PODER PARALELO — O Rio precisa reconstruir a base industrial que teve no passado e fortalecer a que ainda tem. Isso ampliará a oferta de empregos no setor privado e evitará que o estado e o município vivam de pires na mão, esperando a ajuda federal. Um aspecto evidenciado pela crise, que deve ser aproveitado pelo Rio antes que outros larguem na frente, é a necessidade de o país produzir em casa os equipamentos e insumos que hoje vêm do exterior. Não se trata de defender, como no passado, o fechamento do mercado nacional aos artigos importados. Pelo contrário, é preciso escancarar as fronteiras e fazer do Rio um competidor mundial nesses e em outros tipos de equipamentos que serão cada vez mais demandados pelo mundo daqui por diante.
Ninguém está dizendo que será fácil. Para que aconteça, são necessárias medidas que hoje parecem impossíveis — mas não são. Qualquer pessoa sabe, por exemplo, que as milícias e o tráfico em larga escala desestimulam a atração de capitais para o Rio. É obrigatório enfraquecer os criminosos até eliminar seu poder.

Paralelamente a esse esforço, será necessário buscar quem financie os investimentos. O BNDES precisa ser chamado à responsabilidade e ter a decência de cumprir a missão para a qual foi criado: ser um banco de fomento capaz de apoiar o empresário que o procure com um projeto consistente para um negócio viável. E não apoiar apenas os protegidos de Brasília, como fez no passado, nem negar oxigênio a quem trabalha no limite de suas forças, como faz atualmente.

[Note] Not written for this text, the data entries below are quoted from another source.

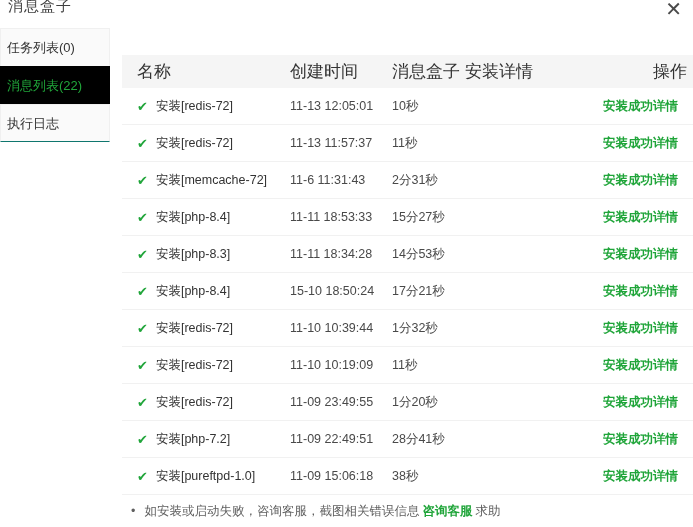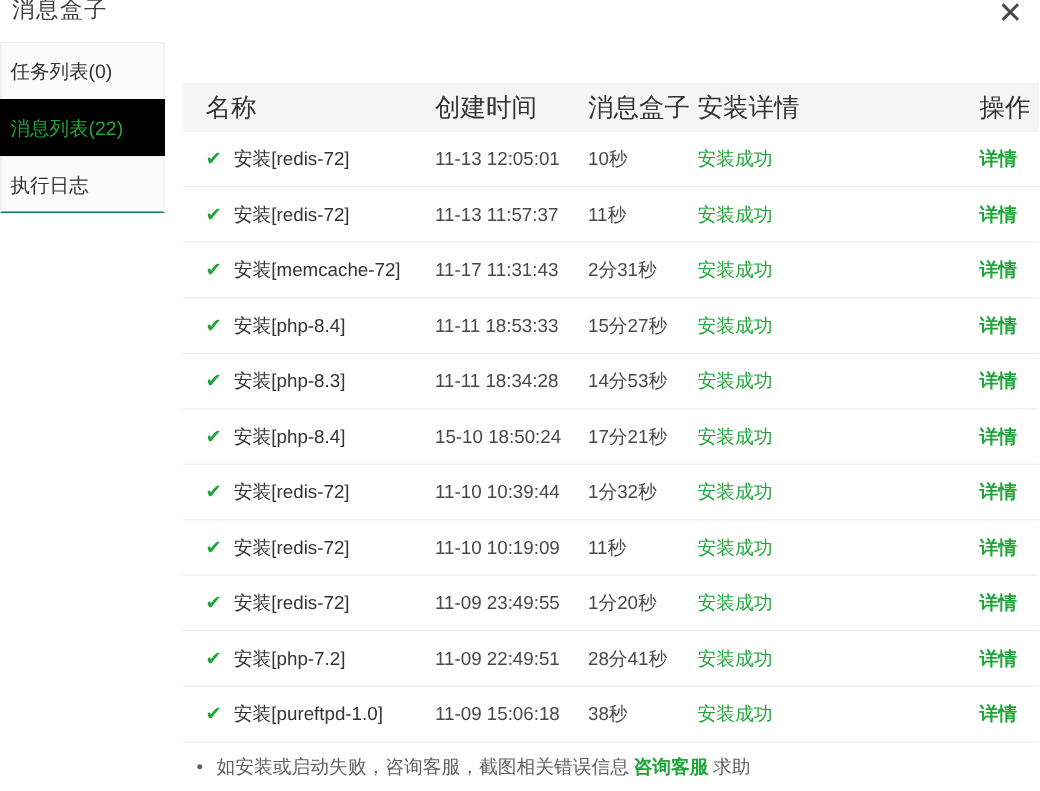--- a/index.html
+++ b/index.html
@@ -40,21 +40,21 @@
   .thead {
     height: 33px; background: #f5f5f5;
     font-size: 17px; color: #333;
   }
   .trow {
     height: 37px; border-bottom: 1px solid #f1f1f1;
     font-size: 12.5px; color: #494949;
   }
   .cell-name { color: #333; display: flex; align-items: center; }
   .check { color: var(--green); font-weight: bold; margin-right: 8px; font-size: 13px; }
-  .cell-status { color: var(--green); font-weight: 400; }
+  .cell-status { color: var(--green); font-weight: 700; text-align: right; }
   .cell-action a { color: var(--green); font-weight: 600; text-decoration: none; cursor: pointer; }
   .footnote {
     position: absolute; left: 131px; top: 503px;
     font-size: 12.5px; color: #5f5f5f; white-space: nowrap;
   }
   .footnote .bullet { margin-right: 9px; color: #5f5f5f; }
   .footnote a { color: var(--green); font-weight: 600; text-decoration: none; cursor: pointer; margin: 0 3px; }
 </style>
 </head>
 <body>
@@ -97,21 +97,21 @@
           <div>11-13 11:57:37</div>
           <div>11秒</div>
           <div class="cell-status">安装成功</div>
           <div class="cell-action"><a>详情</a></div>
         </div>
         <div class="trow">
           <div class="cell-name">
             <span class="check">✔</span>
             <span>安装[memcache-72]</span>
           </div>
-          <div>11-17 11:31:43</div>
+          <div>11-6 11:31:43</div>
           <div>2分31秒</div>
           <div class="cell-status">安装成功</div>
           <div class="cell-action"><a>详情</a></div>
         </div>
         <div class="trow">
           <div class="cell-name">
             <span class="check">✔</span>
             <span>安装[php-8.4]</span>
           </div>
           <div>11-11 18:53:33</div>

Isso será bom para o Rio e para o Brasil.

É preciso, ainda, que o país rompa com o passado populista e adote regras fiscais e trabalhistas diferentes das atuais que, como já está mais do que provado, inviabilizam a implantação de negócios saudáveis no Brasil. Parece muito para ser feito ao mesmo tempo e é mesmo. Mas outra oportunidade como esta, de construir uma casa sólida a partir do alicerce, ao invés de erguer os puxadinhos habituais, talvez não apareça novamente. Se aproveitarmos a terra arrasada pela pandemia e construir sobre ela as bases de uma nova economia, o sol voltará a brilhar e o Rio sorrirá outra vez.